** Opening Data for this task block **

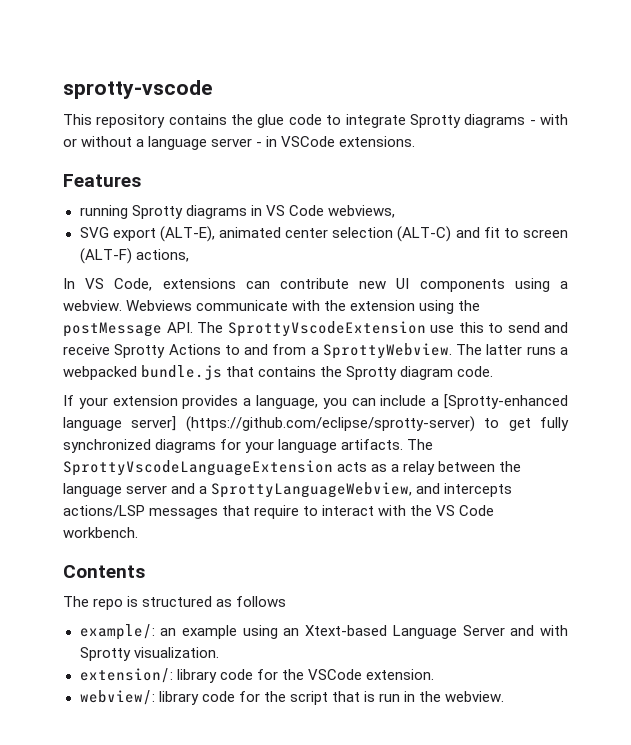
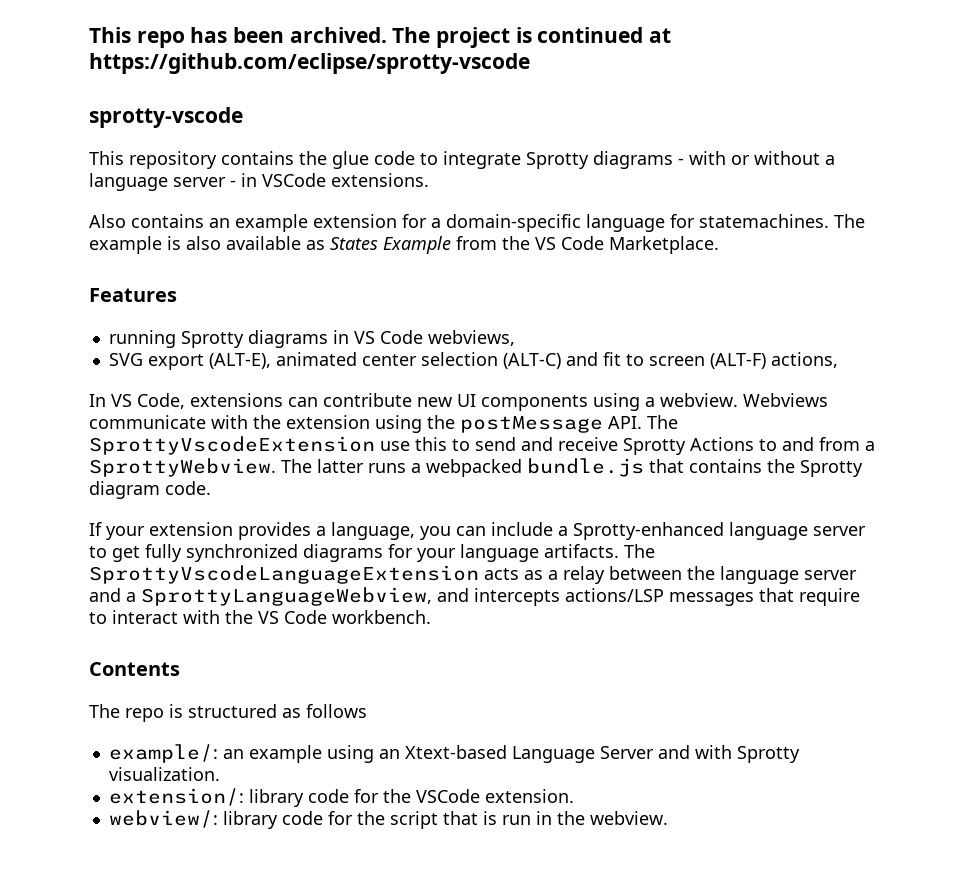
(63, 89) none -> [89,27,672,48] [89,53,530,74] This repo has been archived. The project is continued at https://github.com/eclipse/sprotty-vscode //
(416, 141) none -> [89,214,865,232] [89,236,719,254] // Also contains an example extension for a domain-specific language for statemachines. The example is also available as States Example from the VS Code Marketplace.
[444,394,568,409] [63,416,475,432] [Sprotty-enhanced language server] (https://github.com/eclipse/sprotty-server) -> [573,522,866,540] Sprotty-enhanced language server

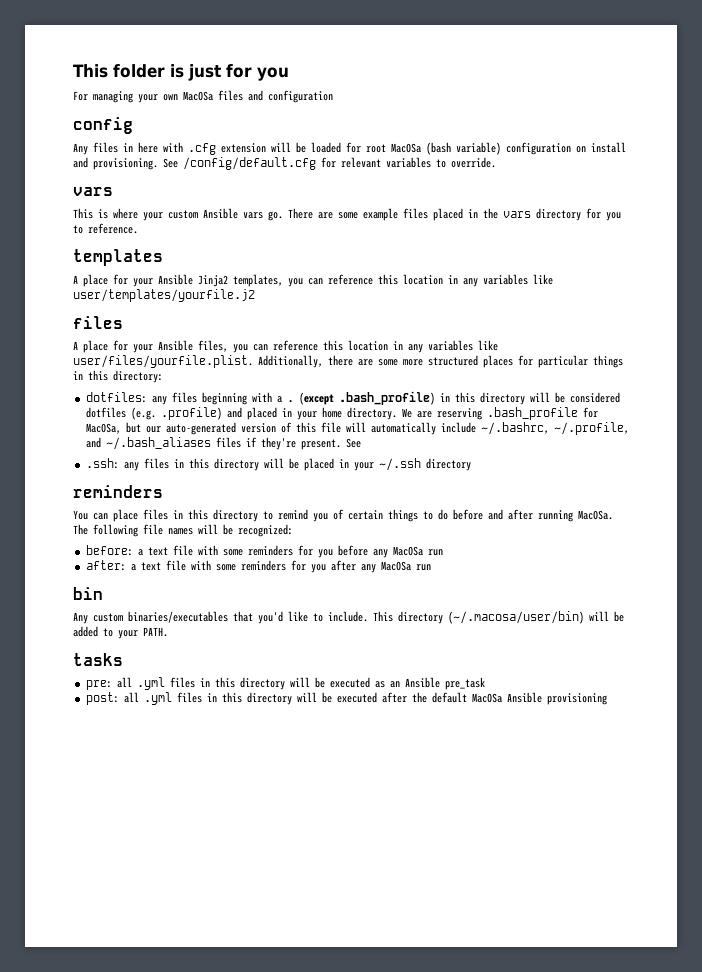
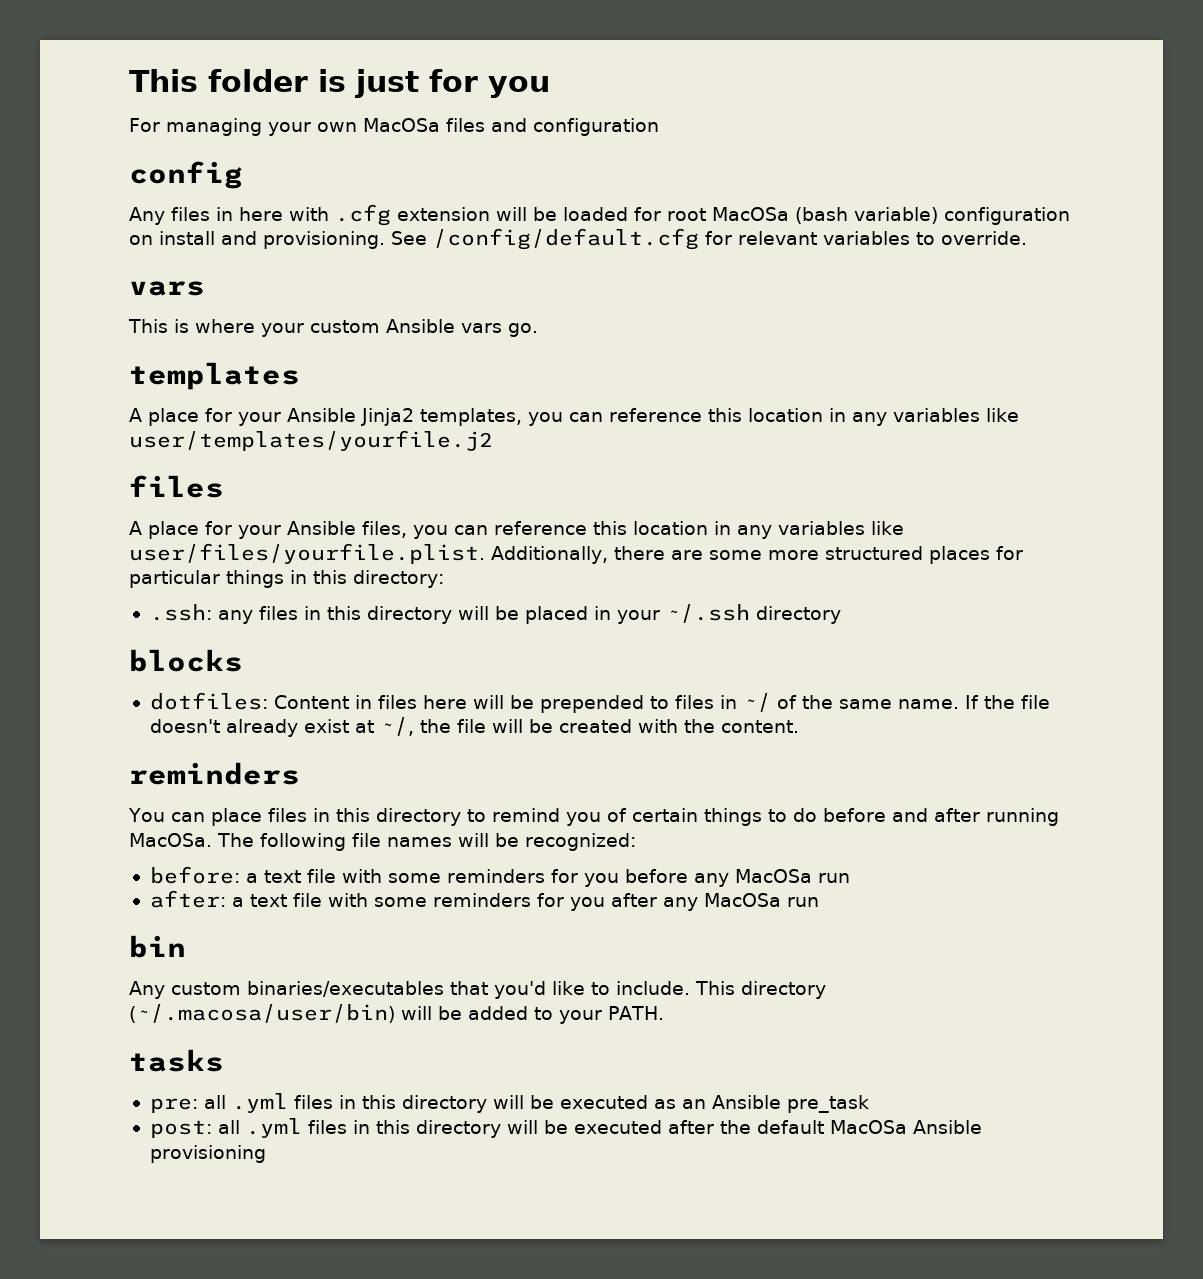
[288,208,621,221] [73,223,138,234] There are some example files placed in the vars directory for you to reference. -> (538, 330) none
[85,391,620,405] [85,407,598,420] [85,422,629,435] [85,437,361,450] // dotfiles: any files beginning with a . (except .bash_profile) in this directory will be considered dotfiles (e.g. .profile) and placed in your home directory. We are reserving .bash_profile for MacOSa, but our auto-generated version of this file will automatically include ~/.bashrc, ~/.profile, and ~/.bash_aliases files if they're present. See -> (444, 579) none
(471, 464) none -> [129,649,243,672] [149,692,1050,713] [149,717,799,737] // blocks // dotfiles: Content in files here will be prepended to files in ~/ of the same name. If the file doesn't already exist at ~/, the file will be created with the content.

** Closing Data for this task block **

= Work item =
Keep to the lines above from the line with "(416, 141) none" to the line with "[85,391,620,405] [85,407,598,420] [85,422,629,435]", and set down exactly those, inclusive, with nothing else and every picture left out.

= Solution =
(416, 141) none -> [89,214,865,232] [89,236,719,254] // Also contains an example extension for a domain-specific language for statemachines. The example is also available as States Example from the VS Code Marketplace.
[444,394,568,409] [63,416,475,432] [Sprotty-enhanced language server] (https://github.com/eclipse/sprotty-server) -> [573,522,866,540] Sprotty-enhanced language server

[288,208,621,221] [73,223,138,234] There are some example files placed in the vars directory for you to reference. -> (538, 330) none
[85,391,620,405] [85,407,598,420] [85,422,629,435] [85,437,361,450] // dotfiles: any files beginning with a . (except .bash_profile) in this directory will be considered dotfiles (e.g. .profile) and placed in your home directory. We are reserving .bash_profile for MacOSa, but our auto-generated version of this file will automatically include ~/.bashrc, ~/.profile, and ~/.bash_aliases files if they're present. See -> (444, 579) none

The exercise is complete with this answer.